If this succeeds for the administration, it can, of course, be done for us earlier than 1 January 2021.
With this proposal, we are taking a step further towards the automatic allocation of rights. There is still a lot of work to be done in this domain. We must do so not only for people with disabilities, but for as many others as possible. The approval of the submitted text should therefore not be the end point.
Finally, I would like to thank my colleagues who have worked constructively in the committee to ⁇ the automatic award. I would also like to thank Minister Muylle and her administration, DG HAN. They have explicitly stated that they will and will organize the legal provisions on the ground. If it depended on them, we would have done it much earlier.
Thank you for your support later. I think we can really make a difference in the lives of 15,000 people a year.
Nadia Moscufo PVDA | PTB ⚙
Mr.

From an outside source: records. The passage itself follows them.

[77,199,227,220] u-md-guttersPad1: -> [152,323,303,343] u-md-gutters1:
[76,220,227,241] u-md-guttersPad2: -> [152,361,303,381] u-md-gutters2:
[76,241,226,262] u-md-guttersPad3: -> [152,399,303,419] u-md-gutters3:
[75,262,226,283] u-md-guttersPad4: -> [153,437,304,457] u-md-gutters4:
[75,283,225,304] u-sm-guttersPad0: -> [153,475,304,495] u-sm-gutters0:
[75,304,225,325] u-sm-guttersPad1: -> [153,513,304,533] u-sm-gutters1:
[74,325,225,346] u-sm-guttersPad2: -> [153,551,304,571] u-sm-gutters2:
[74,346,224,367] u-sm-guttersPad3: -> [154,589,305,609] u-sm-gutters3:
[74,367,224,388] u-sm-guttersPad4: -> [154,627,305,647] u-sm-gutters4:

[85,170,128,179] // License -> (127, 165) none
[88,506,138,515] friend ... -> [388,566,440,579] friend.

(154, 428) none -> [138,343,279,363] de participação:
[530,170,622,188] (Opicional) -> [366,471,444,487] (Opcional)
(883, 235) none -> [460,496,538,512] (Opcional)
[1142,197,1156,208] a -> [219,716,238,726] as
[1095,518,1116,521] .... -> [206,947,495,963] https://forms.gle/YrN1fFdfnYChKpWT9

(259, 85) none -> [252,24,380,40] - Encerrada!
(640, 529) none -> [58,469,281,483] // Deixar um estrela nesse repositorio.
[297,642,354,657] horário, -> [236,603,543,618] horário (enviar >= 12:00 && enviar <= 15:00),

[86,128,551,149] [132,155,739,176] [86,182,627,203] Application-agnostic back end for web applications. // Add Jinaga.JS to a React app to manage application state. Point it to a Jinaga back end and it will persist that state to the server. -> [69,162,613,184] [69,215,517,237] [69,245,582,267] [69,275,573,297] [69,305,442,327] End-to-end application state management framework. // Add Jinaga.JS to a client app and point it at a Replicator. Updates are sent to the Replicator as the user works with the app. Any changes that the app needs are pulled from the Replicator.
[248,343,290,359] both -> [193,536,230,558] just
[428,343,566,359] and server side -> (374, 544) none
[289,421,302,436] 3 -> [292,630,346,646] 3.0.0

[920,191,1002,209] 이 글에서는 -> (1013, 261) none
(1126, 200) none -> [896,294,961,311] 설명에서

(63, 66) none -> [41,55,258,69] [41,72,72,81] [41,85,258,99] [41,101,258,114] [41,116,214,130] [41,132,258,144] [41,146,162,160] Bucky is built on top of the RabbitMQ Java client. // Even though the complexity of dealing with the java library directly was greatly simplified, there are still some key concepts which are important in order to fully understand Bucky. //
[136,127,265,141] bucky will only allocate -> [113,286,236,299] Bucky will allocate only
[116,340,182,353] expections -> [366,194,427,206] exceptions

Speaker, we will support the bill, because we agree with the advanced general philosophy. We believe that the automatic allocation of benefits for persons with disabilities contributes in part to combating the risk of poverty.
On the other hand, we still have two remarks. For us, the real challenge of fighting the risk of poverty will be in relation to increasing all these income allocations to the level of the poverty line.
In addition, this law amends the law of 6 March 2007, which already provided for making these rights automatic. It would have been enough for the King to take a royal decree so that it could be enforced. This is a 2007 law. Thirteen years that this automatic could have been applied. This finding also makes us doubt the willingness of previous governments to really make the fight against poverty a priority.
In this law is put forward a will that it be applied no later than 2021. We will be vigilant, as a political group, to ensure that it is effectively applied in reality.
Jan Bertels Vooruit ⚙
Mr. Speaker, Mrs. Lanjri has well outlined the current situation and the one that will be there by 1 January 2021. The sp.a-fraction supports any realization of the principle of automatic award of rights. So we approach this positively because we see it as a progress. We want this progress for several benefits employment achievements. This includes the most financially vulnerable people, namely those with disabilities.
The non-take-up, as it is called in the jargon, is 25% effective too big. We should support all measures that can avoid the failure to include an income replacement and/or an integration measure. We must ensure that these benefits reach the people who need them. After 14 years, this principle must now become a reality.
It is up to the Minister responsible to ensure that the DG Persons with Disabilities is provided with the necessary resources, both in terms of personnel and information equipment. Mr Anseeuw, the ongoing computerization projects have already been initiated by a colleague of you. It would be better if these projects had already been completed. However, these resources are necessary to organize the information flows. The Director-General has announced that they will also come.
This legislative initiative is positive, but we must take on the challenge of modernising the entire system of benefits for persons with disabilities. The increase in benefits must also be addressed, as there are still too many persons with disabilities now living below the poverty threshold. We must absolutely do something about it.